Most high school students who take cold-calling jobs at market research firms, as Roni DasGupta did, probably burn out quickly. And for those who have the stamina to stay on and weather the inevitable hang-ups and irate respondents, the job is usually just a waystation until they start college. But DasGupta—currently the chief revenue officer for M3 Global Research, a leading global healthcare market research firm—seized the opportunity, put all of her energy into it, and used it to launch a career that continues to rise.
Besides the discipline and gumption that earned her commissions, DasGupta’s success at the market research company was due to a commitment to integrity, something the higher-ups noticed.
“A few of my peers would try to cheat to get commissions, and they’d get fired immediately,” she says. “My strategy was to pound the phones. It didn’t cross my mind not to be honest about my responses. And because of that, I was the last man standing.”
Money, certainly, was a motivation. DasGupta joined the company, whose offices were five minutes down the street from her parents’ house, to earn enough money to go to her senior prom. She didn’t want to ask her parents to foot the bill, so she was committed.
“I had to do things right the first time and not mess up so I could make that money for prom,” she says.
Prom was like a beacon that guided DasGupta as a teenager. She was elected class president in her junior and senior year, at the second largest high school in Texas at the time. The central issue she had campaigned on was raising money for the prom in the midst of a funding crisis. The previous class president and officers had done little to raise funds, so her class was left in the lurch. DasGupta’s fundraising innovations included using a grocery store loyalty card tied to a nonprofit and a prom-point system for contributors. In the end, they raised the most money any class ever had: $60,000. It was enough not only to cap the prom ticket price at $15 (the event was held at the swanky Omni Hotel in Houston), but to pay for the following class’ prom as well.

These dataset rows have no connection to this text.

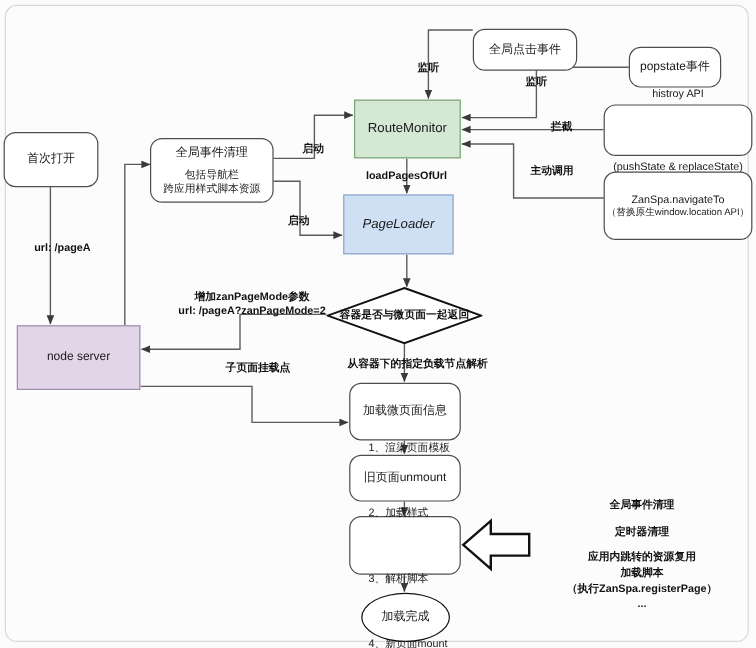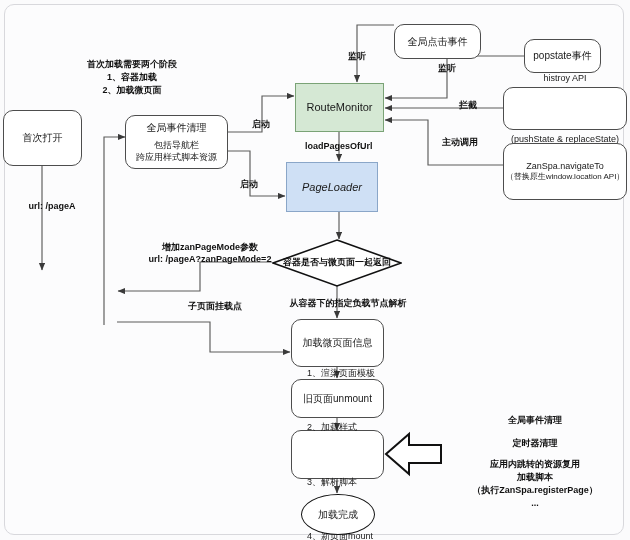"首次加载需要两个阶段" div.lbl { html: <div>首次加载需要两个阶段 1、容器加载 2、加载微页面</div> -> none }
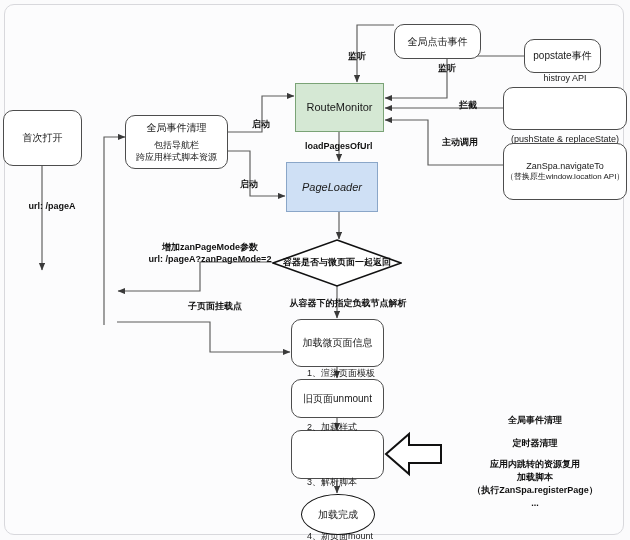"首次打开" div.node { height: 56px -> 46px }
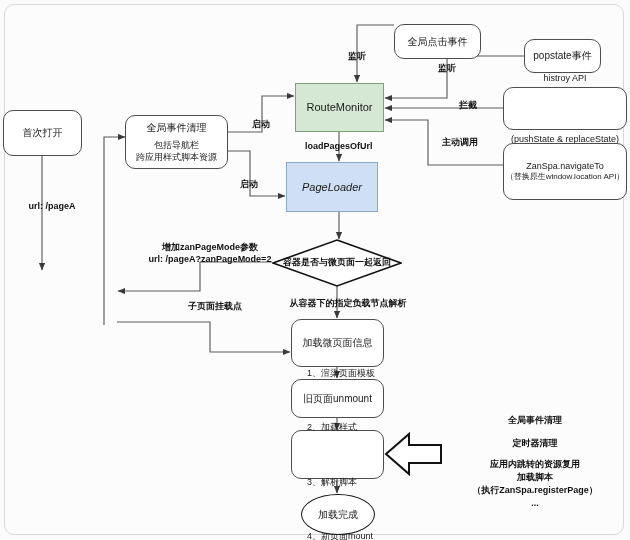"node server" div.node { html: none -> <div> <span>node server</span> </div> }
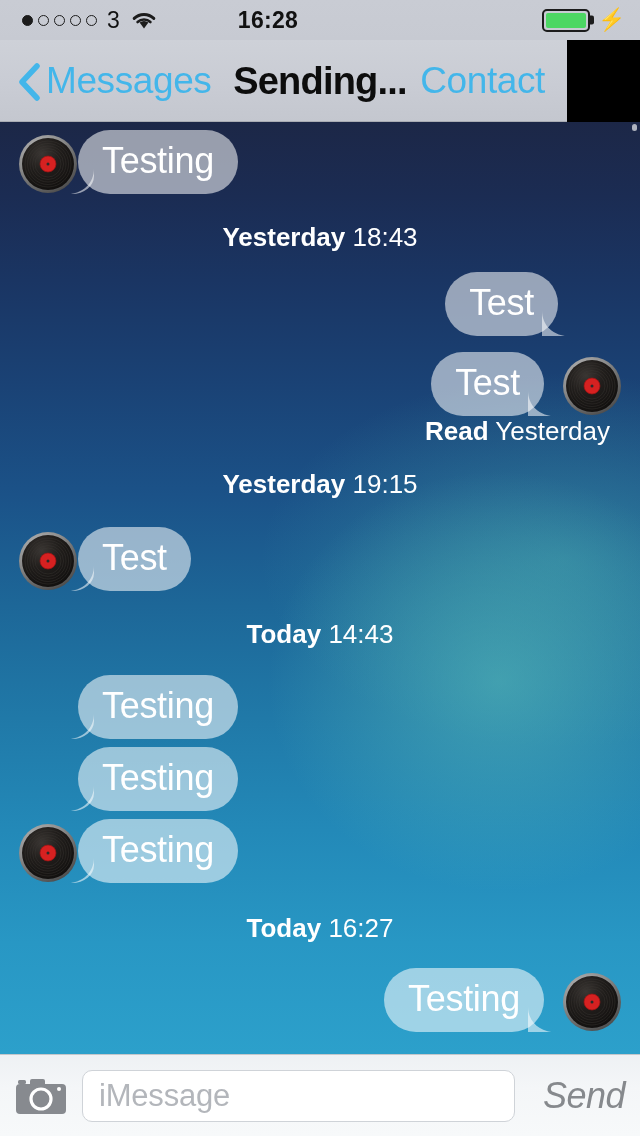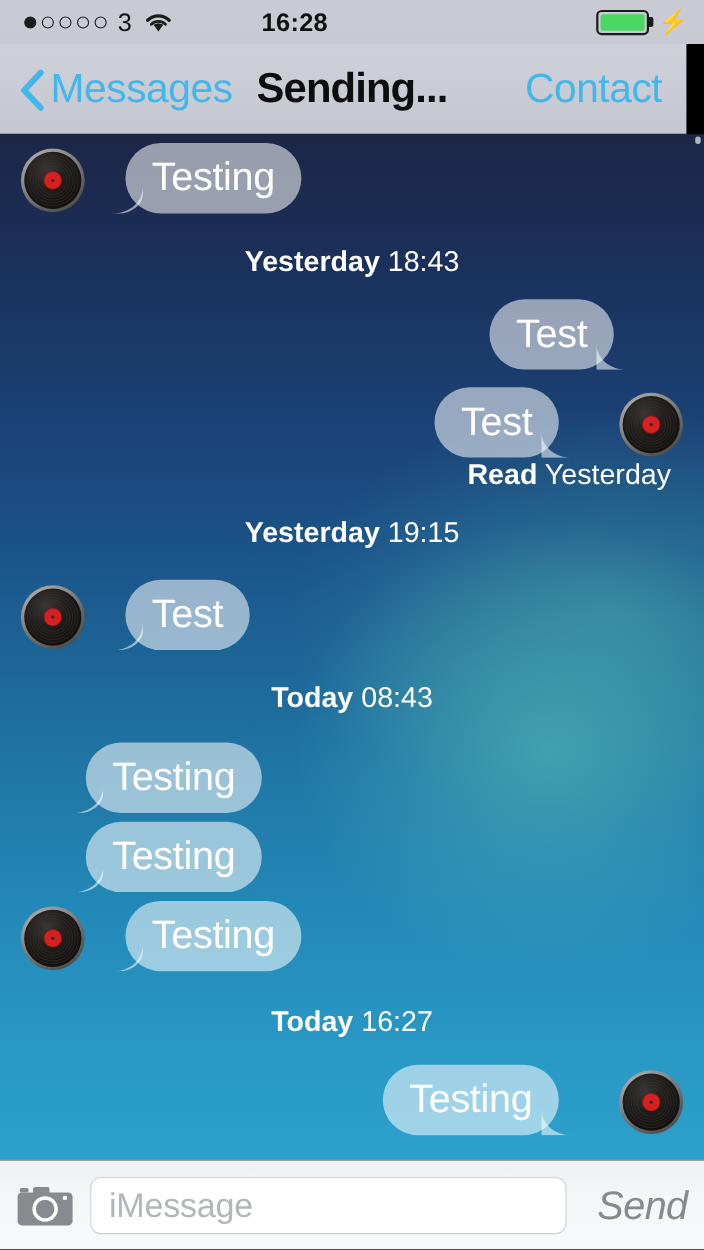"Messages" #nav-bar { width: 624px -> 567px }
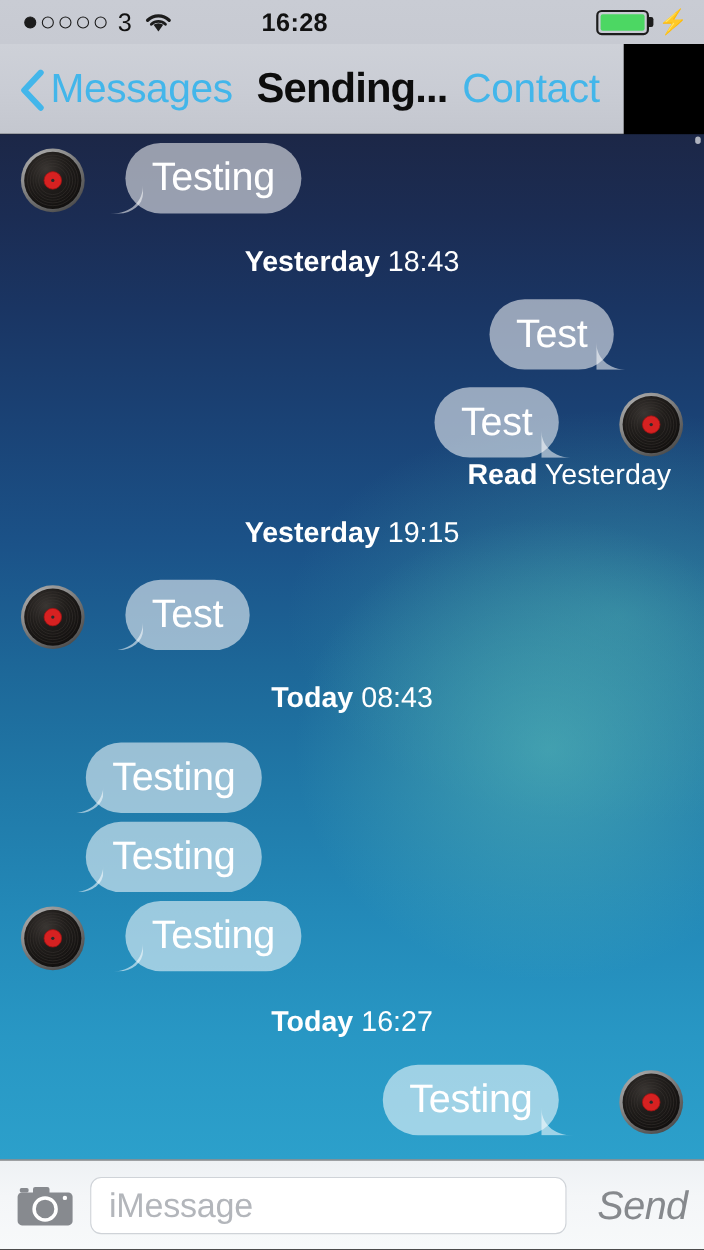"Testing" .msg-row { gap: 36px -> none }
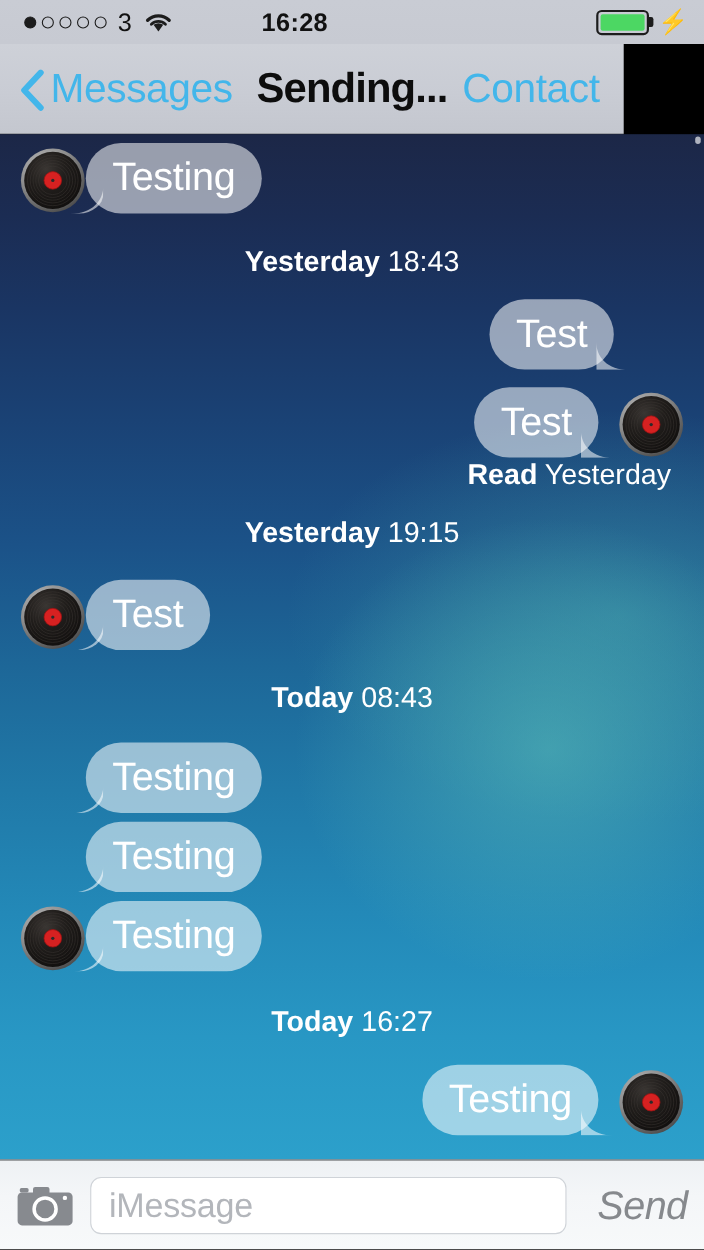"08:43" span { text: 08:43 -> 14:43 }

After graduation, DasGupta entered the University of Texas at Austin where she studied corporate communications and French, coming back home during summers and winters to work at the market research firm.
When she graduated, the Internet bubble had just burst, and she faced a tough job market. But she had insurance in the form of the company she had been working for. She went from telephone interviewer to managing a room of callers to project supervisor. She was working seventy-hour weeks on consumer and business-to-business projects, an exhausting pace even for a focused twenty-two-year-old like DasGupta.
“There were only two of us running the majority of the projects coming out of the phone room,” she recalls. “We would be doing 40-50 projects at a time, and this is before everything came to be organized on a computer.”
Eventually, she moved on to a project manager position for healthcare research at another company, where she stayed for six years. In that time, she also completed two master’s degrees: an MBA in marketing and master’s in international management. Then M3 came calling. She liked the opportunity because the company was growing. It was a great fit for the skills she had honed at her other two companies, and it incorporated her master’s degrees.
“At the time, the company had only about fifteen people,” she says. “Recognition of the company was low. I started putting in fresh ideas I had learned from my past experience with field work and customized solutions. I think it helped us go over and beyond what the typical healthcare market research company did.”
Her efforts and impact were noticed, as she was promoted or moved into a new role every year. She went from an individual contributor, to vice president of sales, to sales team lead, to head of global sales. Now, as chief revenue officer of M3 Global Research, she is in charge of all the company’s revenue coming out of the United States as well as Europe.
Looking back, DasGupta says she wouldn’t be an executive today without the long hours and rejection she faced at her first company.
“It took a toll on me, but if I didn’t get that experience and learn about research from the ground up, I wouldn’t be able to do what I am doing today,” she says. “I had to be my own secretary and my own administration. I never had the luxury of having an assistant, which is one reason I learned so much.”
DasGupta doesn’t guard the wisdom she’s earned jealously. As a volunteer mentor within the industry, she counsels students interested in marketing research as a career. She has spoken several times at the schools she graduated from, telling her story and providing tips on how to network and build credibility at a young age. Currently, she works with junior and mid-level managers to help them take the next step in their career and helps them come up with a blueprint on how to get there.
“I never say no because there was always someone there to help me,” she says.
One of the main things she tries to impress on her mentees is that it’s better to take all the steps on a path than try to leap to the end.
“I’ve always chosen the path of experience over money,” she says. “It’s always been the best choice for me because it’s a better learning experience. You can’t put a price on that. I went through every level, step by step, and that’s what has made me successful. The money will come later; it’s better to build yourself up for opportunities and not jump too far when you’re not prepared for it.”